Juliet Nankinga on life as a female mechanic

Nankyinga under a Land Cruiser doing her work. Photo by Abubaker Lubowa.

What you need to know:

Julie Nankinga is a mechanical engineer, working at World Food Programme where she is the only female mechanic. While she dreamed of being a medical doctor, it was mechanics that came calling. She heeded the call and has no regerets.

On the phone, she always sounded hurried and precise, in the manner of one for whom every moment is tautly scheduled. Twice she postponed the interview, citing a hectic schedule. But when we finally met, she was all patience and willingness.

Meet Juliet Nankinga, a study in contrasts. She is a pangolin (lugave) clan member, yet has nothing of the shyness the creature is famed for. In person, her manner is as brisk as her walk around the World Food Programme’s Strategic Fleet Base where she is a mechanic for light vehicles.

She is the sort of character who gave up an office job at ThunderBolt Technical Services in Bweyogerere for the clang and hustle of a vehicle-maintenance workshop.

“I always liked hands-on work. When I worked maintenance on fuel pumps at Petro Servic stations and during my university days, field trips and practicals were my thing. This is why I switched from management back to mechanics,” she explains.

The choice to repair cars
As focused as she is now, it is fate, not her own efforts, that handed Nankinga her current destiny. Her childhood dream was to be a doctor like her elder sister who is her primary role model. Only in her Senior Six did Nakinga start contemplating being a mechanic.

“Many of my friends were doing engineering and it so happened that the place I was given at Uganda Polytechnic Kyambogo for engineering was nearer for me than medicine where I was supposed to go to Gulu or Mbarara. Gradually, I started liking it, and now here I am”, she narrated.

At WFP, she is the only woman in the place, discounting the cook staff. She has always been outnumbered in her vocation; only two female classmates in a class of 30 during her diploma study in Mechanical Engineering at Uganda Polytecnic Kyambogo, one of six girls in a class of 25 when she studied for her degree in Industrial Engineering and Management at Kyambogo University, and the sole female applicant out of 15 who made it to the interviews for her current job.

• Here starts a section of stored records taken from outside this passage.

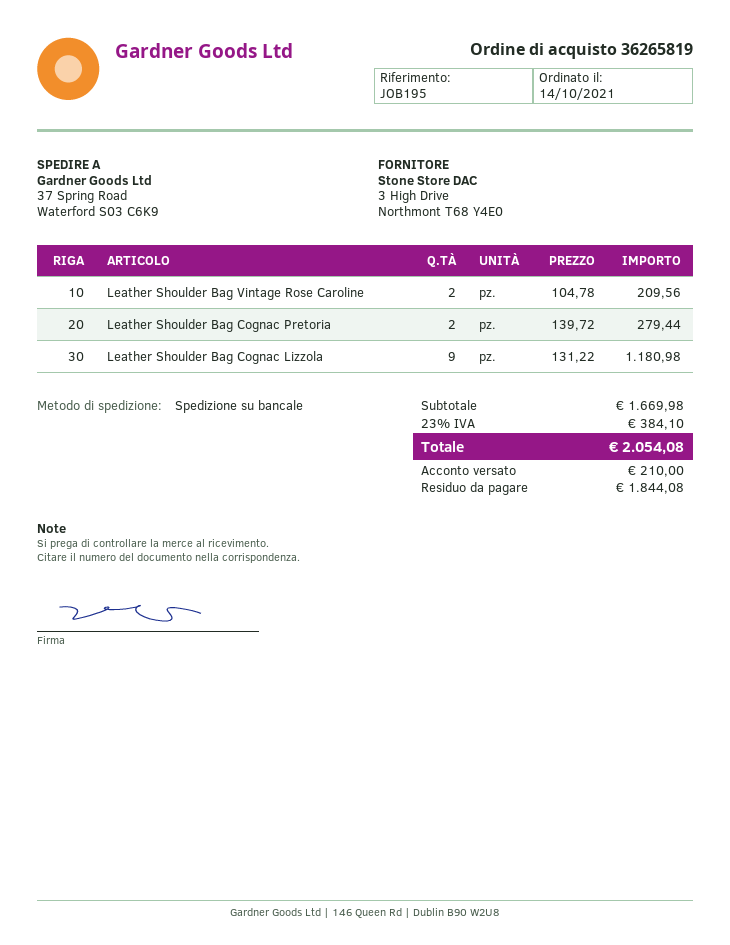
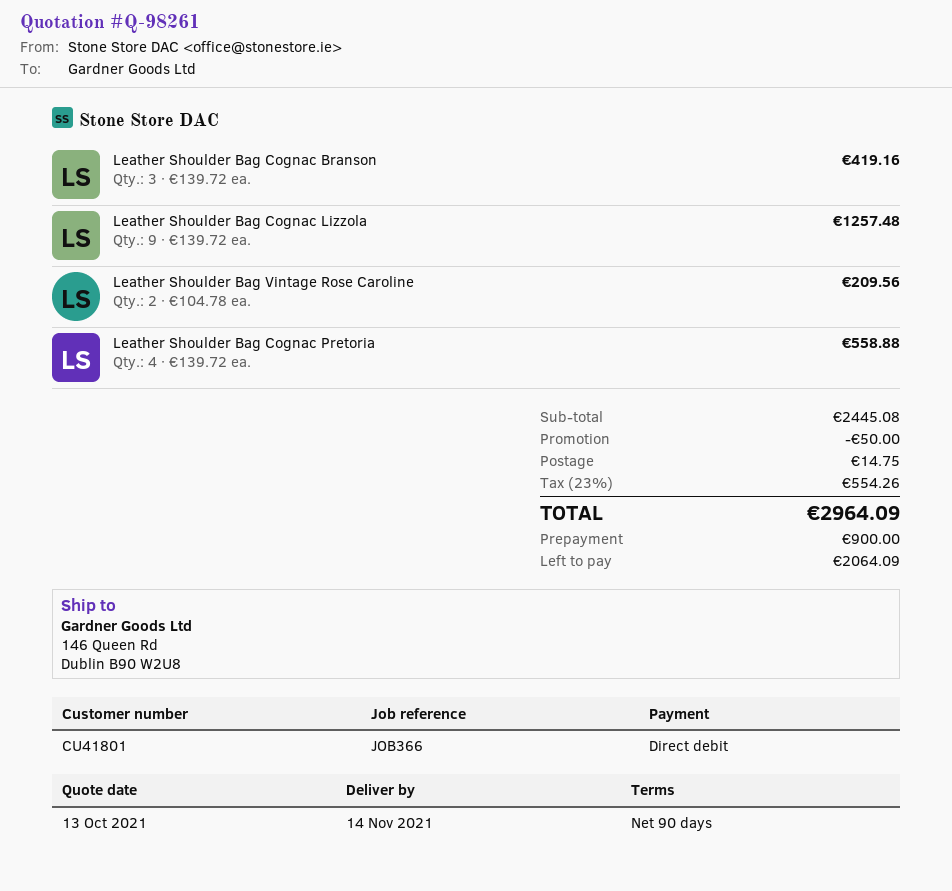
reference: JOB195 -> JOB366
ship to: 37 Spring Road, Waterford S03 C6K9 -> 146 Queen Rd, Dublin B90 W2U8
Leather Shoulder Bag Cognac Pretoria: 2 x 139.72 = 279.44 -> 4 x 139.72 = 558.88
Leather Shoulder Bag Cognac Lizzola: 9 x 131.22 = 1180.98 -> 9 x 139.72 = 1257.48
Leather Shoulder Bag Cognac Branson: none -> 3 x 139.72 = 419.16
subtotal: 1669.98 -> 2445.08
discount: none -> 50.00
shipping: none -> 14.75
tax: 23% = 384.10 -> 23% = 554.26
total: 2054.08 -> 2964.09
deposit: 210.00 -> 900.00
balance: 1844.08 -> 2064.09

But she is not one to capitalise on her gender. For except when she needs help lifting heavy equipment, in competence and skill she considers herself one of the “guys”—twice during the interview she referenced “going down to work on the heavy trucks with the other guys”.

“The guys are fun to work with because we share jokes and knowledge. It is an honour-among-equals method whereby we each watch our boundaries of interaction so that we maintain teamwork while also not disrespecting each other at work”, she enthused.

Blouses and overalls
Nankinga the woman and Nankinga the mechanic would likely not recognise each other if she could somehow divide her two personalities.

The first one is every bit the lady; constantly tugging at her blouse so that cleavage showed, divulging her half-guilty fascination with the TV show The Hostel, and cracking up a little when she told how her mother worried about mechanic’s work being perhaps too heavy for her.

Mechanic Nankyinga on the other hand, is the consummate professional fluently talking shop as she rough-houses with colleagues, in memorised motion sliding under Land Cruisers with total disregard for her hair, and grasping wrenches and spanners with no care that in years to come they might leave her with calloused hands.

Both Nankyingas reconcile in the one who wants to be remembered “for being that hardworking lady who inspired other women to work harder and to take up supposedly challenging things like being a mechanic”.

Factfile:
Born: 1st May at Kiyiribwa in Nakifuma, Mukono.

Parents: Emmanuel Kibiri (RIP) and Christine Nakiwu

Siblings: Five brothers and nine sisters.

Education: Rubaga Girls School, Lubiri High School, Nabumali High School, Uganda Polytecnic Kyambogo (Diploma in Mechanical Engineering), Kyambogo University (Degree in Industrial Engineering and Management, Uganda Management Institute (Postgraduate Diploma in Logistics and Transport Management).